The Case for Performance Management

Instead of reviewing employees on infrequent intervals, companies that embrace the philosophy of performance management check in with their staff on a regular basis. These organizations understand that employees work every day of the year — not just during the last quarter. Rather than assessing their employees’ performance annually, these companies reach out to their employees much more frequently: once a quarter, once a month, or even once a week.

Performance management provides organizations with a number of benefits:


Problems Are Identified Quickly

There’s no sense in allowing problems to fester. By taking a performance management approach to employee appraisal, you’re able to identify problems as they occur.

For example, let’s say your company decided to adopt a new collaboration platform without consulting your team, and it’s expected that your employees will start using it. Thing is, after giving the new platform a whirl, they overwhelmingly believe the tools they used to use are significantly more helpful. Instead of allowing the team members to whisper amongst themselves about how they wish the change was never made, performance management allows you to find out right away. You can make changes quickly, instead of allowing small problems to balloon into huge ones.


Good Behavior Is Reinforced Right Away

Rather than waiting until the end of the year to shower an employee with praise for something they did in April, performance management allows you to respond to hard work immediately. Employee recognition improves employee engagement and retention — without requiring much effort.



Employees Become More Engaged

Performance management technology allows managers to maintain anonymous conversations with their staffs. Since employees will be able to privately offer their opinions, they’ll become more engaged as they realize the impact they can have on their companies. As countless studies indicate, engaged employees are much more productive than their disengaged peers. What company doesn’t want its workers to get more done?


Reviews Take Less Time

Thanks to technology, it doesn’t have to take a ton of time to conduct employee reviews. With the right platform, managers can provide timely feedback and coaching on specific goals or projects. Instead of forcing managers and employees to spend a ton of time preparing for annual reviews and trying to remember what happened over the course of the year, performance management allows you to easily remain current.
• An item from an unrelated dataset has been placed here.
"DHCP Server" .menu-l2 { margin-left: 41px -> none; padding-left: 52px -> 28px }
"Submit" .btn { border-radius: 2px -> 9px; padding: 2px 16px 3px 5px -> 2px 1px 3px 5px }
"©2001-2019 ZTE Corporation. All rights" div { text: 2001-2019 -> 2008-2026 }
The Focus Isn’t Only on Money

Performance review raise

When performance reviews take place at the end of the year, employees can’t help but think about getting a raise — and even a bonus. According to our Employee Engagement Report, nearly 25% of employees would take a job elsewhere for a 10% raise. Since employees are obviously thinking about money, end-of-the-year reviews often boil down to precisely that. Employees wonder if they’ll get a raise, and if so, how much it will be.
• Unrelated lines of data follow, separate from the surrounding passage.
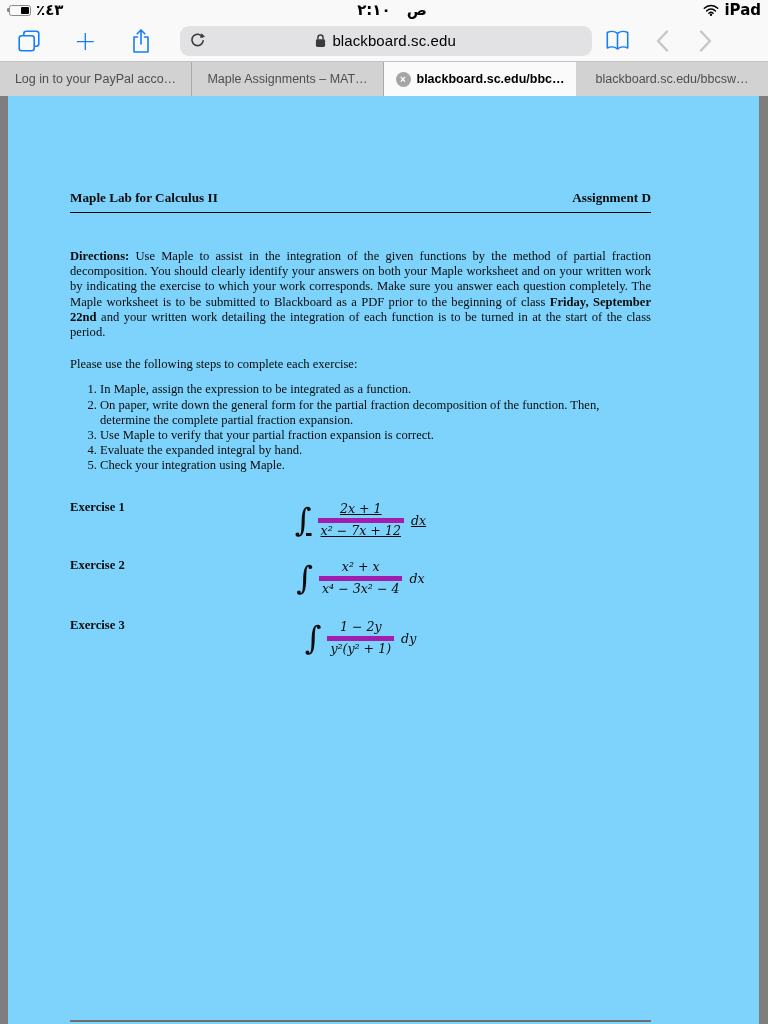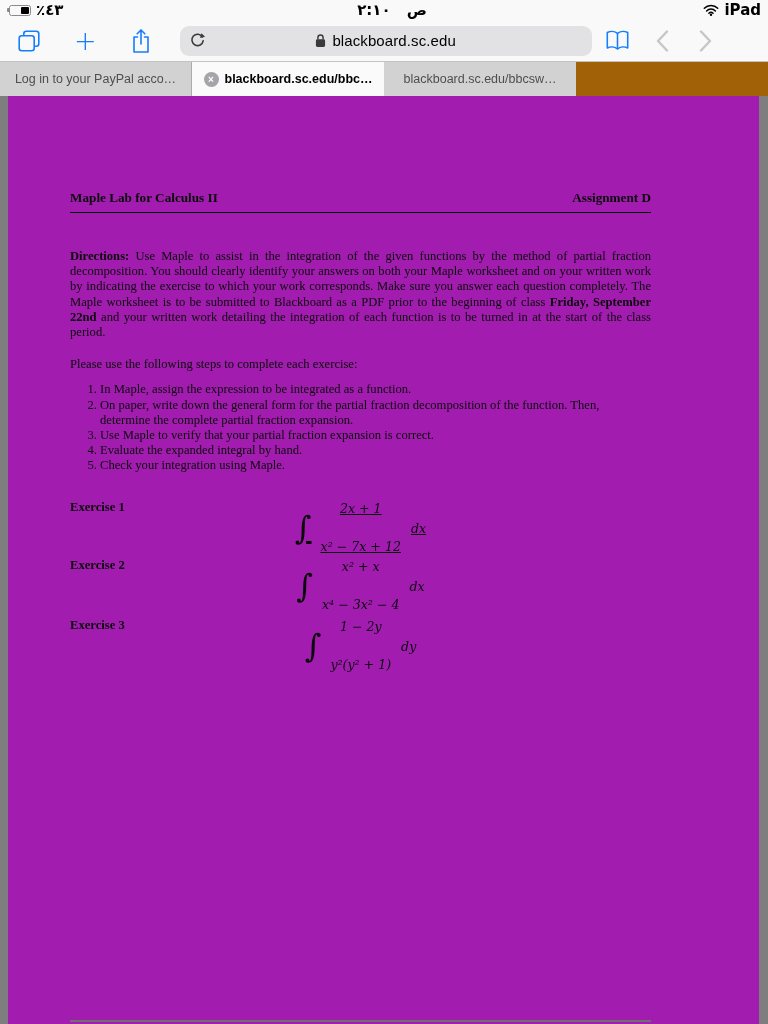"Maple Assignments – MAT…" div.tab { html: none -> <div> <span>Maple Assignments – MAT…</span> </div> }
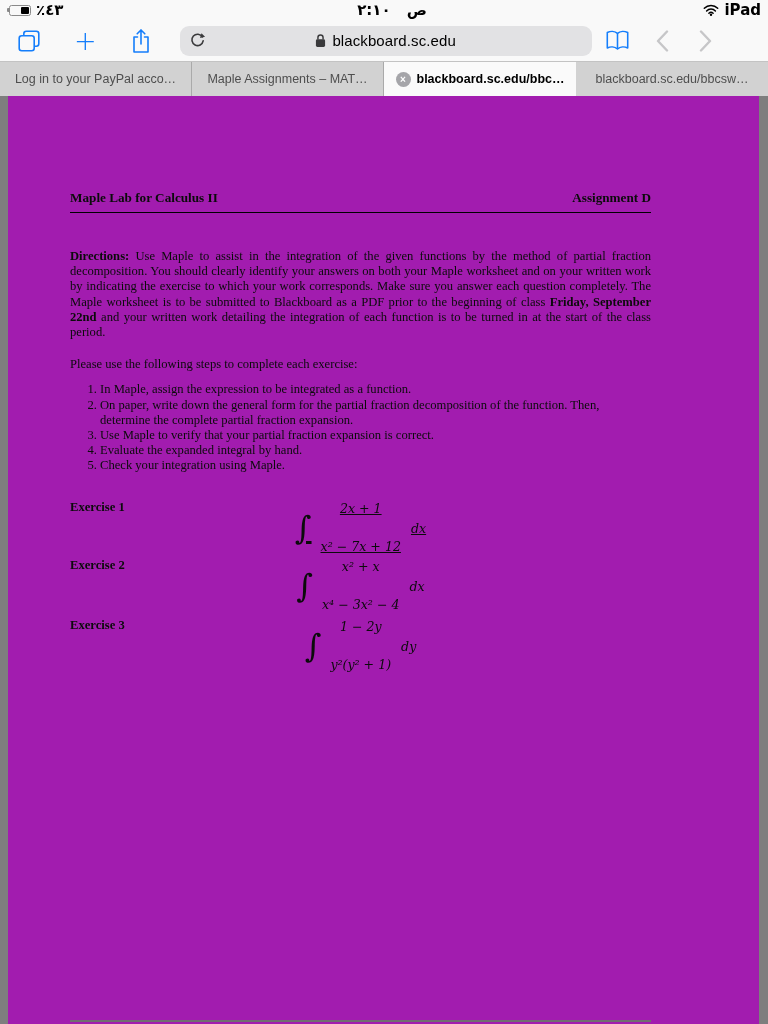"Maple Lab for Calculus II" .page { background: #a21caf -> #7dd3fc }
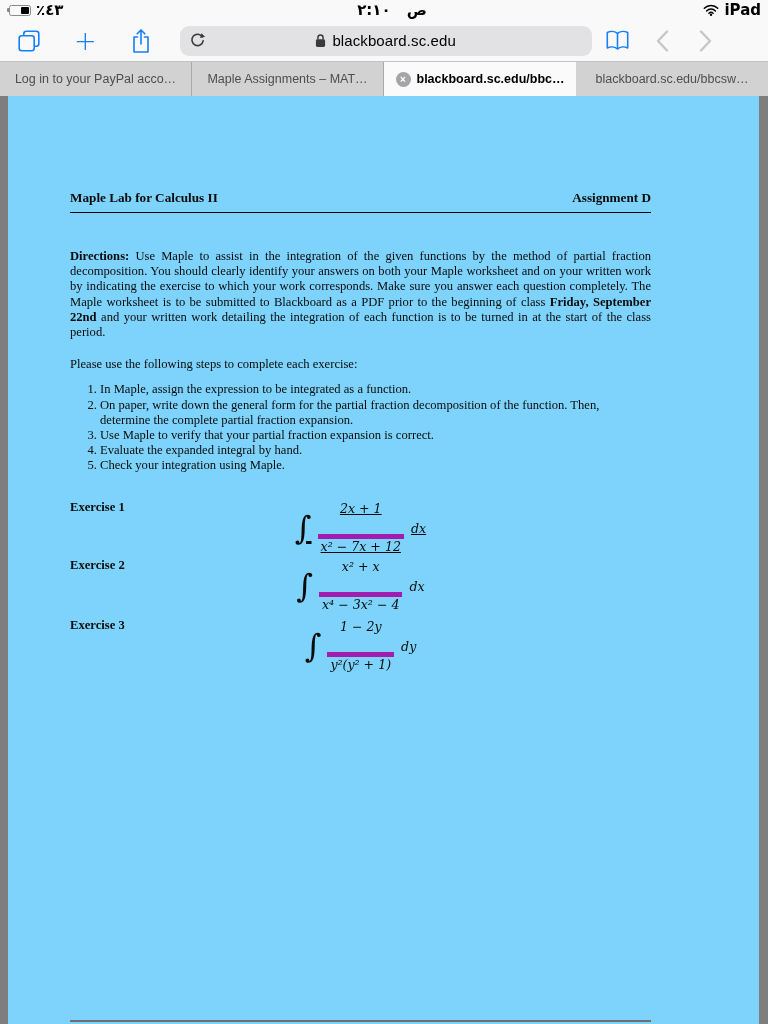"2x + 1" .frac { gap: 16px -> none }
On the other hand, companies that take a performance management approach have constructive conversations with their employees on a regular basis. Money is mostly removed from the equation.

Your employees are your best assets, so don’t wait until the end of the year to figure out whether your team is happy and engaged. Take a performance management approach, and you’ll keep your fingers on the pulse of your staff throughout the year. That way, there won’t be any surprises. And you’ll know exactly what you need to do to increase employee engagement at all times.